Hero Complex Film Festival: ‘Battlestar Galactica’ tribute hits emotional note
Jevon Phillips
May 31, 2014
Speaking at the fifth annual Hero Complex Film Festival on Friday, the cast and creator of “Battlestar Galactica” emphasized the emotional connection they still felt to the groundbreaking Sci Fi Channel (now Syfy) show that went off the air in 2009.
“As far as I’m concerned, this is an experience that will never be repeated, and I’m very grateful that I had it once in my life,” said Edward James Olmos, who played the series stalwart father figure Commander William Adama. “It held up really well. It held up just as well as ‘Blade Runner’ did. This thing will hold up better 20 years from today than it does today. It’ll speak louder and clearer to the humanity that it represents.”
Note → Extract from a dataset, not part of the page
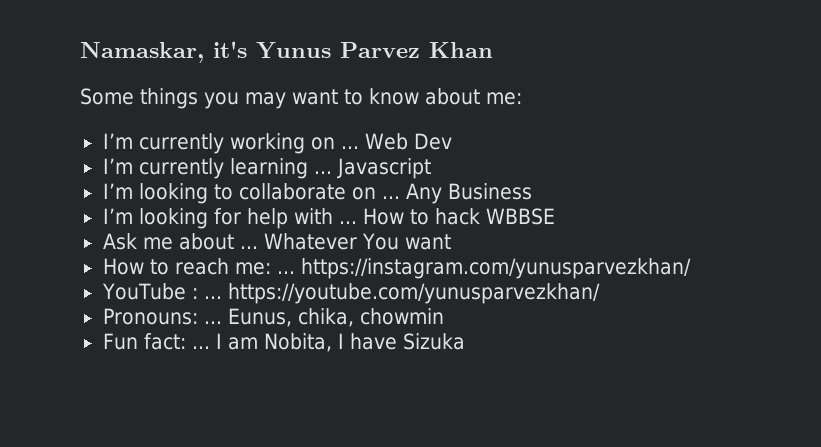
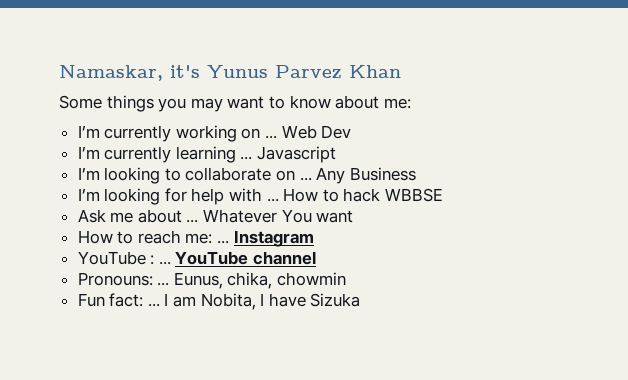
[300,258,691,279] https://instagram.com/yunusparvezkhan/ -> [233,230,314,247] Instagram
[228,283,601,304] https://youtube.com/yunusparvezkhan/ -> [175,251,317,265] YouTube channel

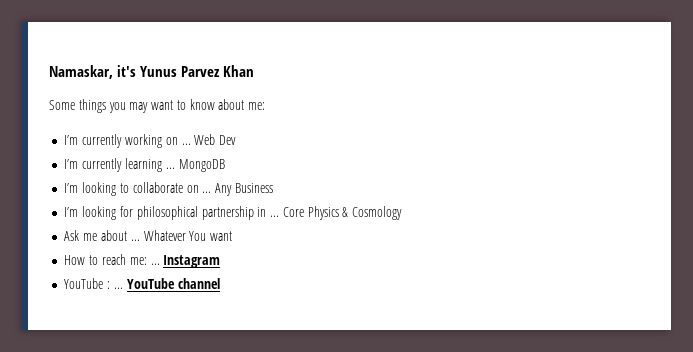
[257,146,337,163] Javascript -> [178,159,225,172] MongoDB
[191,188,444,205] help with ... How to hack WBBSE -> [136,206,403,220] philosophical partnership in ... Core Physics & Cosmology
[77,272,347,289] [77,293,361,310] // Pronouns: ... Eunus, chika, chowmin // Fun fact: ... I am Nobita, I have Sizuka -> (220, 283) none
Olmos joined show creator Ronald D. Moore, actress Mary McDonnell, who played president Laura Roslin, and Jamie Bamber, who played Lee “Apollo” Adama, for an in-depth Q&A at the event, which also featured a free screening of the 2003 “Battlestar Galactica” miniseries. The three-hour special rebooted the late-1970s franchise and provided the foundation for the acclaimed 2004-09 program that chronicled the efforts of a band of survivors to find a new home planet after a devastating attack by a race of beings called Cylons nearly eradicated humanity.
Acknowledging the series’ political edge, McDonnell pointed out that filming began not long after the 9/11 attacks, and she said that affected the atmosphere on set.
“When we went in to shoot our first scene, there were acres of dead people with flags on them. So we had a really upsetting identification with reality, and it set us on the right path and was kind of a miracle that we shot that scene first. Everybody was able to give it up; we didn’t have to work,” said McDonnell.
Moore, who went back to watch the original pilot before taking on the job, was cognizant of the atmosphere in the world at the time, and how the show — “about an apocalyptic attack that destroys the human race” — would be framed through a lens of a post-9/11 world.
“You had an opportunity and responsibility to talk about what we were going through as a culture and what was happening in the world. It was an opportunity to use science fiction as a prism to look at society, to look at our lives, to look at our culture and to ask hard questions — and not really deliver neat answers every week,” said Moore.
But the show also centered on interpersonal relationships, and when the question was asked about the central evolving romance between McDonnell’s Roslin and Olmos’ Adama, it was clear that they had formed a special bond onscreen and off. Knowing looks and answering at the same time, the two spoke about each other using words like “trust” and “understanding.”
Bamber stepped in to provide a different point of view.
“Mary and Eddie created a family on set for all of us, and I’ve never worked with two actors who took it upon themselves to enhance, enable, nurture, be there for and challenge a big broad young cast who were essentially welcomed into their trailers, homes, weekends constantly in Vancouver. They gave us a sort of worth that lifted our confidence and it has transpired some 10 years on, and we’re all still a family thanks largely to these two,” said Bamber.
Olmos brought it home when talking about the difficulty of filming McDonnell’s final scene.
“She walked out …at about three o’clock in the morning, and she literally collapsed. Her son was there, and she collapsed in his arms, sobbing. It was too much to take,” said Olmos. “This is the most explosively beautiful piece of work I’ve ever done in my life. I will never reach that level again.”